#### [The problem]
Below are the records; copy exactly the stretch from the line containing "font-weight: normal;" through the line containing "for Engineering Agility</p>", both ends included, and nothing else.

Web page edit records

-------

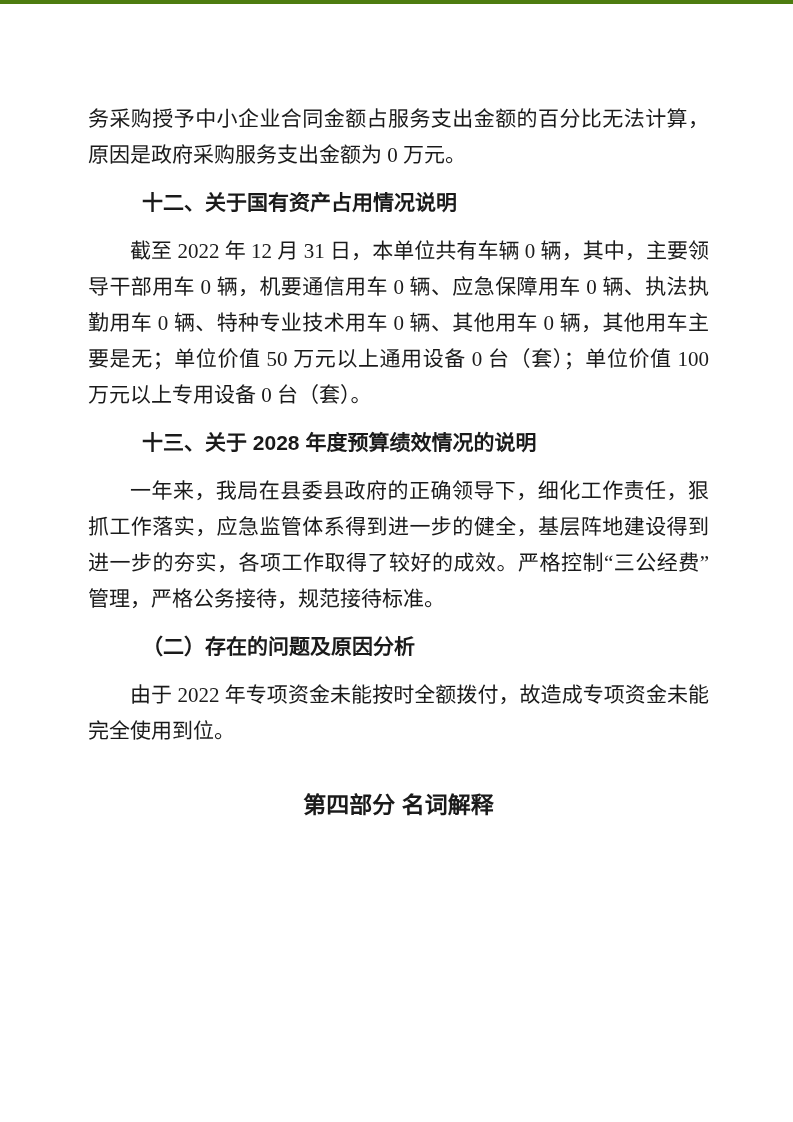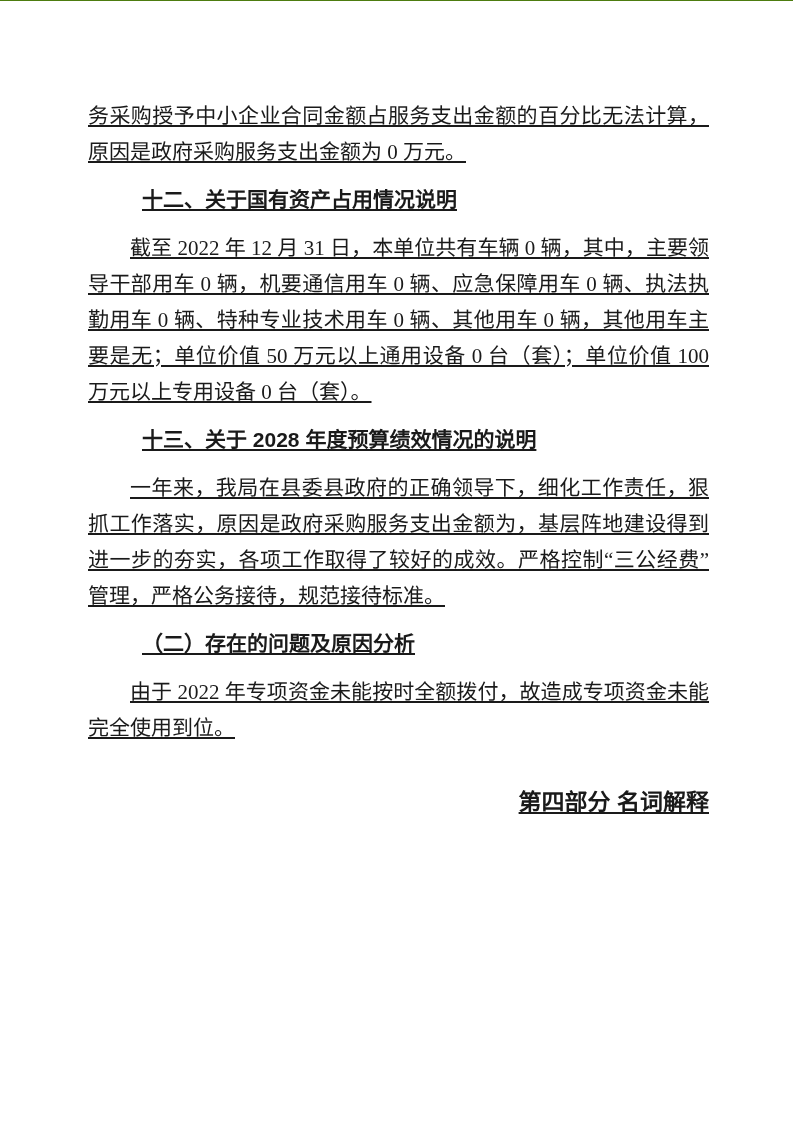--- a/index.html
+++ b/index.html
@@ -5,25 +5,24 @@
   html, body {
     margin: 0;
     padding: 0;
     background: #ffffff;
   }
   .page {
     position: relative;
     width: 793px;
     height: 936px;
     background: #ffffff;
-    border-top: 1px solid #4d7c0f;
+    border-top: 4px solid #4d7c0f;
     box-sizing: border-box;
     overflow: hidden;
     color: #1a1a1a;
-    text-decoration: underline;
   }
   .content {
     box-sizing: border-box;
     padding: 97px 84px 0 88px; 
     width: 100%;
   }
   
   .para {
     margin: 0;
     font-family: "Liberation Serif", "DejaVu Serif", serif;
@@ -48,40 +47,40 @@
     text-indent: 2em;
     text-align: left;
   }
   
   .part-title {
     margin: 36px 0 0 0;   
     font-family: "Liberation Sans", "DejaVu Sans", sans-serif;
     font-weight: bold;
     font-size: 23px;
     line-height: 40px;
-    text-align: right;
+    text-align: center;
     text-indent: 0;
   }
 </style>
 </head>
 <body>
 
 <div class="page">
   <div class="content">
 
     <p class="para continuation">务采购授予中小企业合同金额占服务支出金额的百分比无法计算，原因是政府采购服务支出金额为 0 万元。</p>
 
     <h2 class="sec-heading">十二、关于国有资产占用情况说明</h2>
 
     <p class="para">截至 2022 年 12 月 31 日，本单位共有车辆 0 辆，其中，主要领导干部用车 0 辆，机要通信用车 0 辆、应急保障用车 0 辆、执法执勤用车 0 辆、特种专业技术用车 0 辆、其他用车 0 辆，其他用车主要是无；单位价值 50 万元以上通用设备 0 台（套）；单位价值 100 万元以上专用设备 0 台（套）。</p>
 
     <h2 class="sec-heading">十三、关于 2028 年度预算绩效情况的说明</h2>
 
 
-    <p class="para">一年来，我局在县委县政府的正确领导下，细化工作责任，狠抓工作落实，原因是政府采购服务支出金额为，基层阵地建设得到进一步的夯实，各项工作取得了较好的成效。严格控制“三公经费”管理，严格公务接待，规范接待标准。</p>
+    <p class="para">一年来，我局在县委县政府的正确领导下，细化工作责任，狠抓工作落实，应急监管体系得到进一步的健全，基层阵地建设得到进一步的夯实，各项工作取得了较好的成效。严格控制“三公经费”管理，严格公务接待，规范接待标准。</p>
 
     <h3 class="sec-heading">（二）存在的问题及原因分析</h3>
 
     <p class="para">由于 2022 年专项资金未能按时全额拨付，故造成专项资金未能完全使用到位。</p>
 
     <h1 class="part-title">第四部分 名词解释</h1>
 
 
   </div>
 </div>

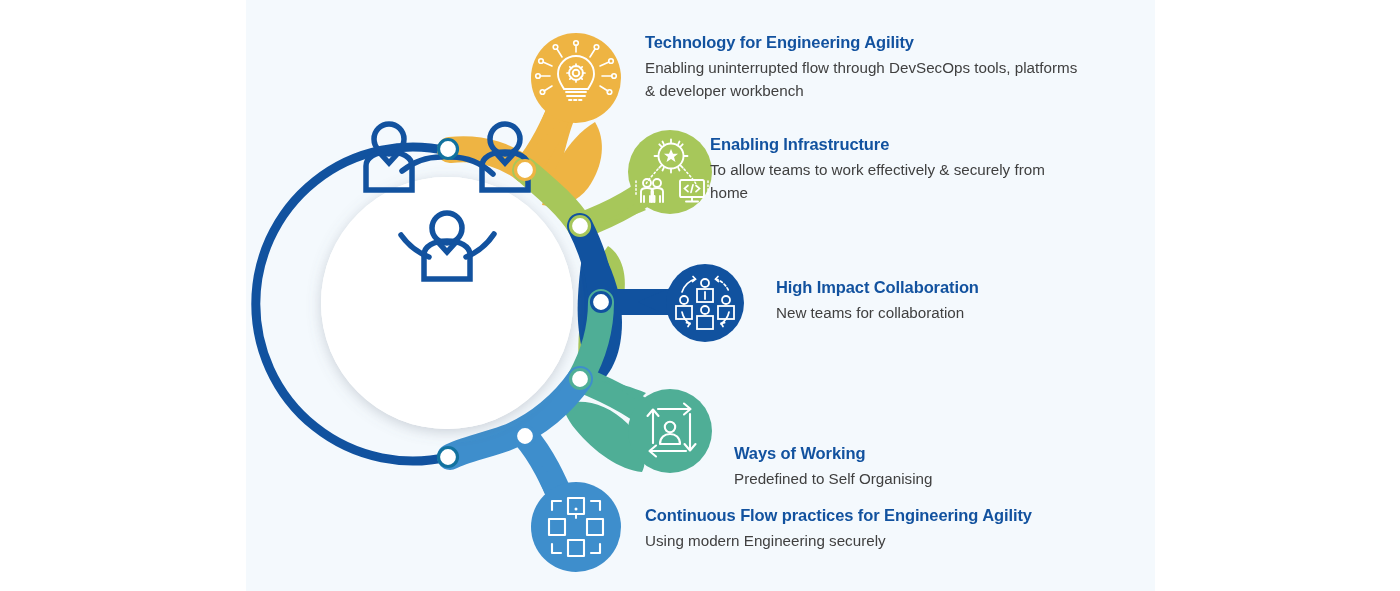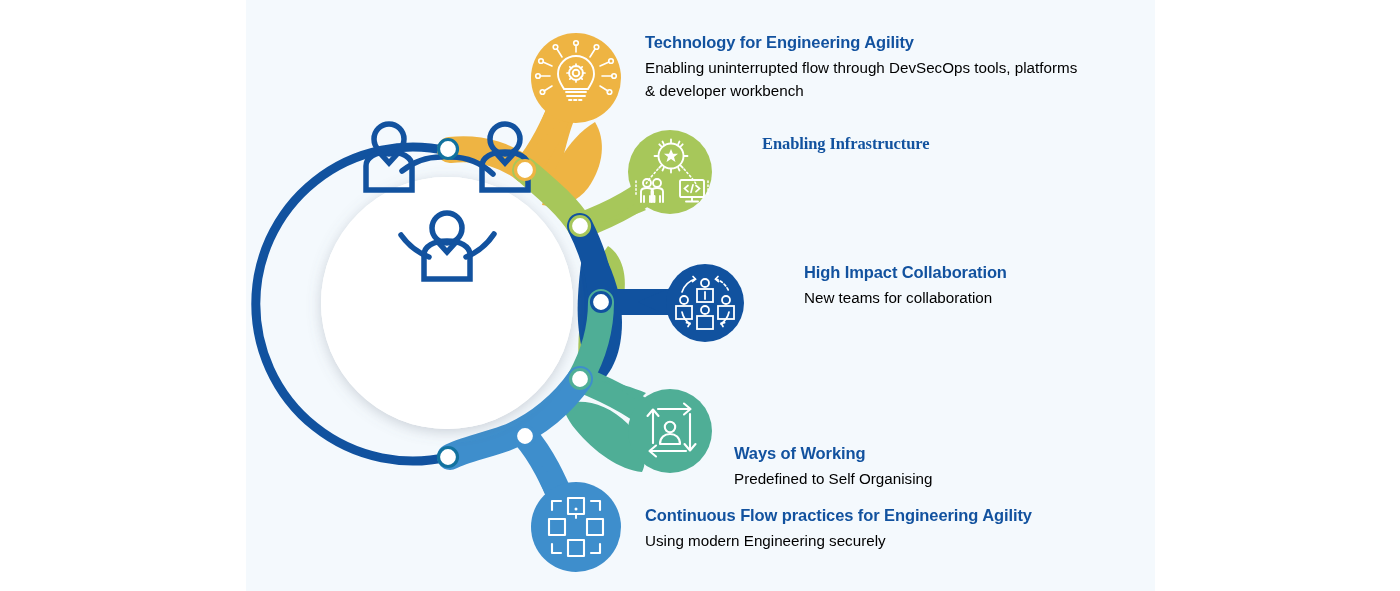--- a/index.html
+++ b/index.html
@@ -35,27 +35,27 @@
     font-weight: bold;
     color: #12529f;
     letter-spacing: -0.1px;
     line-height: 1.25;
     margin: 0 0 3px 0;
     white-space: nowrap;
   }
   .txt-desc {
     font-size: 15.2px;
     font-weight: normal;
-    color: #000000;
+    color: #404040;
     line-height: 1.52;
     margin: 0;
   }
   .b0 { left: 645px; top: 32px;  width: 445px; }
-  .b1 { left: 762px; top: 134px; width: 370px; font-family: Liberation Serif, serif; }
-  .b2 { left: 776px; top: 262px; width: 330px; margin-left: 28px; }
+  .b1 { left: 710px; top: 134px; width: 370px; }
+  .b2 { left: 776px; top: 277px; width: 330px; }
   .b3 { left: 734px; top: 408px; width: 340px; margin-top: 35px; }
   .b4 { left: 645px; top: 505px; width: 445px; }
 </style>
 </head>
 <body>
 
 <div id="stage">
 
   <div id="panel"></div>
 
@@ -319,20 +319,21 @@
     </g>
   </svg>
 
   <div class="txt-block b0">
     <p class="txt-title">Technology for Engineering Agility</p>
     <p class="txt-desc">Enabling uninterrupted flow through DevSecOps tools, platforms &amp; developer workbench</p>
   </div>
 
   <div class="txt-block b1">
     <p class="txt-title">Enabling Infrastructure</p>
+    <p class="txt-desc">To allow teams to work effectively &amp; securely from home</p>
   </div>
 
   <div class="txt-block b2">
     <p class="txt-title">High Impact Collaboration</p>
     <p class="txt-desc">New teams for collaboration</p>
   </div>
 
   <div class="txt-block b3">
     <p class="txt-title">Ways of Working</p>
     <p class="txt-desc">Predefined to Self Organising</p>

-------

#### [Task solution]
     font-weight: normal;
-    color: #000000;
+    color: #404040;
     line-height: 1.52;
     margin: 0;
   }
   .b0 { left: 645px; top: 32px;  width: 445px; }
-  .b1 { left: 762px; top: 134px; width: 370px; font-family: Liberation Serif, serif; }
-  .b2 { left: 776px; top: 262px; width: 330px; margin-left: 28px; }
+  .b1 { left: 710px; top: 134px; width: 370px; }
+  .b2 { left: 776px; top: 277px; width: 330px; }
   .b3 { left: 734px; top: 408px; width: 340px; margin-top: 35px; }
   .b4 { left: 645px; top: 505px; width: 445px; }
 </style>
 </head>
 <body>
 
 <div id="stage">
 
   <div id="panel"></div>
 
@@ -319,20 +319,21 @@
     </g>
   </svg>
 
   <div class="txt-block b0">
     <p class="txt-title">Technology for Engineering Agility</p>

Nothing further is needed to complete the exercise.